A wedding party in eighteenth-century Gascony is held at the château of the bridegroom's uncle. Many people from the surrounding area are invited, including some strangers. The host's daughter Emily befriends one of these, Isabella de Nunez, the widow of a Spanish officer of the Walloon Guards who had recently arrived in Gascony. An extremely heavy thunderstorm arrives, preventing the guests from leaving until the morning. The prospect of this terrifies Isabella, but Emily insists Isabella shares her room. Isabella reluctantly agrees, locks the door, and gets Emily to swear not to tell anyone what is about to happen until after she is dead. As the clock strikes midnight, a carriage is heard arriving despite the storm, followed by footsteps approaching the room, and the locked door opens. Emily soon faints, unable to bear whatever it is that she sees. Isabella leaves early the next morning, but Emily is found unconscious, and is revived by a doctor only to fall seriously ill. She recounts the contents of this story but not Isabella's secret, and dies after only a few days. Isabella also dies soon after, having "expired under circumstances of unexampled horror".

== Reception ==
Francis Palgrave, reviewing Tales of the Dead in the Quarterly Review (1820), focused on "The Storm" saying that it is "so well told, that we hope the fair writer will employ her leisure on the achievements of our own country ghosts instead of presenting us with alien spectres." William Carew Hazlitt referred to "The Storm" as "a clever fragment in that interesting little volume 'Tales of the Dead. Brian Stableford remarked in his review of Tales of the Dead that "The Storms heroine "coyly and infuriatingly refuses to reveal exactly what she saw in the haunted chamber". Fabio Camilletti mentioned the addition of "The Storm" as being part of Utterson's act of cultural appropriation of Fantasmagoriana into the boundaries of the British Gothic tradition. Maximiliaan van Woudenberg noted the parallels between Utterson's creation of this story with the Byron–Shelley ghost story contest, and also with Friedrich Laun's admission that he adapted a friend's story for the plot of "Der Geist des Verstorbenen" ("Le Revenant" in Fantasmagoriana).

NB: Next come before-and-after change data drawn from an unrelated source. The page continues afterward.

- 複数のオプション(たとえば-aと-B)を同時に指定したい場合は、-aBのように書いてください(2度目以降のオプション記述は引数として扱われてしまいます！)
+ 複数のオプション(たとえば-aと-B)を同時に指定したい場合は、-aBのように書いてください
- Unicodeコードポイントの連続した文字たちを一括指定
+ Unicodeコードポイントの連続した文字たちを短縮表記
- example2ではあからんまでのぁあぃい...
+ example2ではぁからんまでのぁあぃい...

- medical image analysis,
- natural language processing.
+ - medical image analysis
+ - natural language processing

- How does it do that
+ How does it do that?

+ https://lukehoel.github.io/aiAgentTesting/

"The Storm" was reprinted a number of times, including in Horace Welby's Signs before Death, and Authenticated Apparitions (1825) as "The Midnight Storm (From the French)", William Charlton Wright's The Astrologer of the Nineteenth Century (1825) as "The Midnight Storm (A True Relation, from the French)", Ambrose Marten's The Stanley Tales, Original and Select (1827), The Annual Pearl: Or, Gift of Friendship (1840s), and L. W. de Laurence's The Old Book of Magic (1918) as "The Midnight Storm". The "Midnight Storm" reprints are slightly modified from the original text, with the date mentioned at the start of the story changed from "12th of June 17—" to "12th of June, ——", and de Laurence's version editing the first line of the epigraph to read "Of Evil Spirits that walk".